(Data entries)
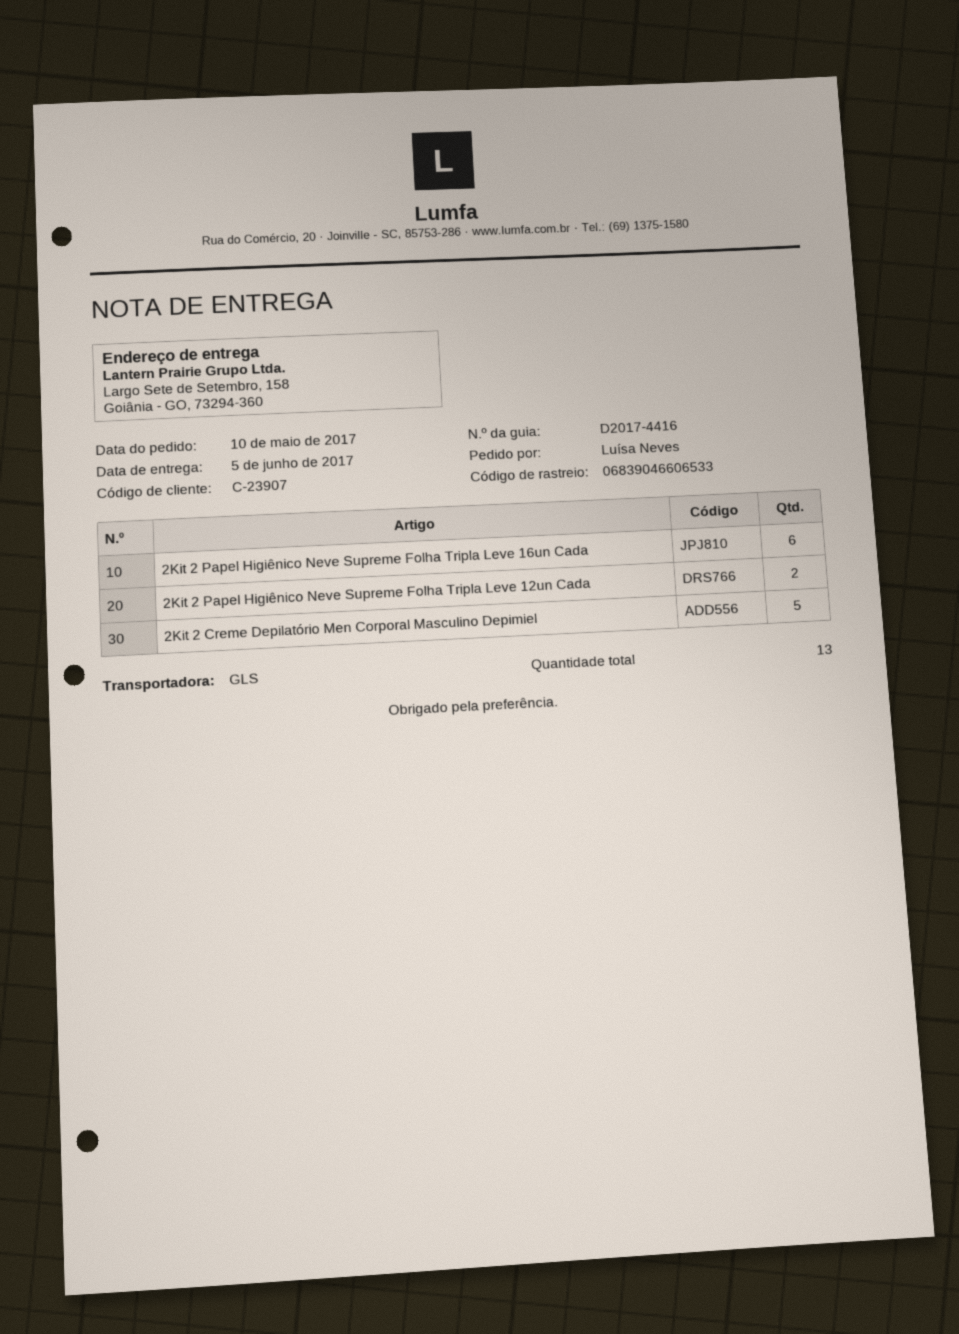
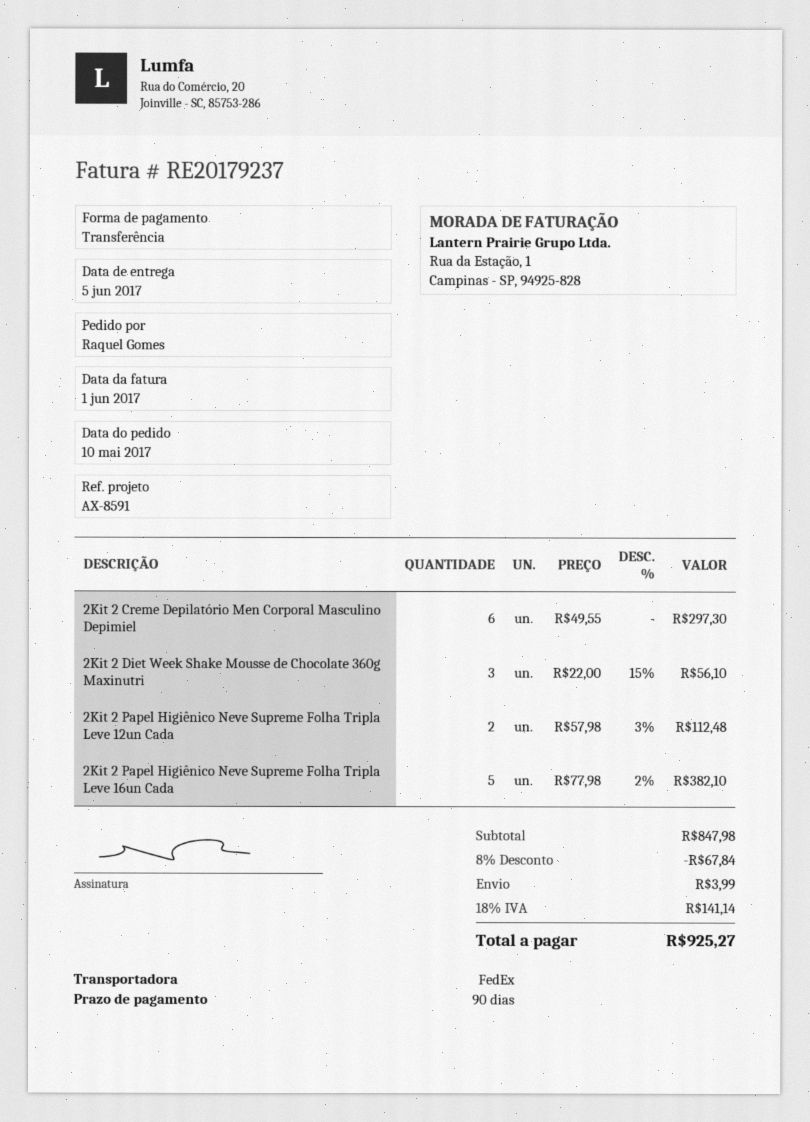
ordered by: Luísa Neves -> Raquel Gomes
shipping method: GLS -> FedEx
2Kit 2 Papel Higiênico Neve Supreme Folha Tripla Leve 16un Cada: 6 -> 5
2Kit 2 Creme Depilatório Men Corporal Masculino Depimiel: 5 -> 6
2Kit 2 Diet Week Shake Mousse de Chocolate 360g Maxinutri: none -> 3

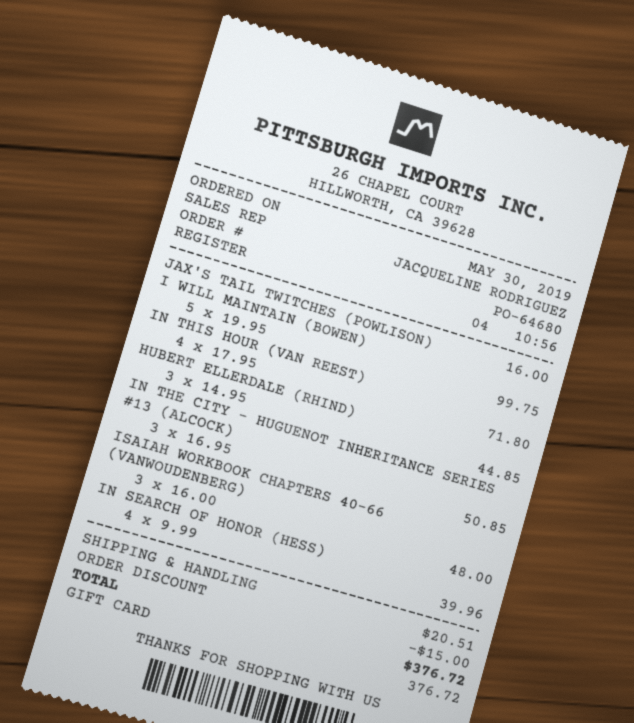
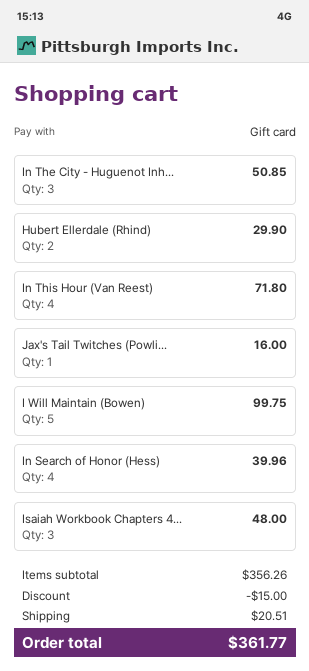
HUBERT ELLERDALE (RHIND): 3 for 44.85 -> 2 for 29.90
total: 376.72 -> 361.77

▸ **Assigned task**
A verbatim printout of the entries above is expected, free of pictures.

▸ **Reply to the task**
ordered by: Luísa Neves -> Raquel Gomes
shipping method: GLS -> FedEx
2Kit 2 Papel Higiênico Neve Supreme Folha Tripla Leve 16un Cada: 6 -> 5
2Kit 2 Creme Depilatório Men Corporal Masculino Depimiel: 5 -> 6
2Kit 2 Diet Week Shake Mousse de Chocolate 360g Maxinutri: none -> 3

HUBERT ELLERDALE (RHIND): 3 for 44.85 -> 2 for 29.90
total: 376.72 -> 361.77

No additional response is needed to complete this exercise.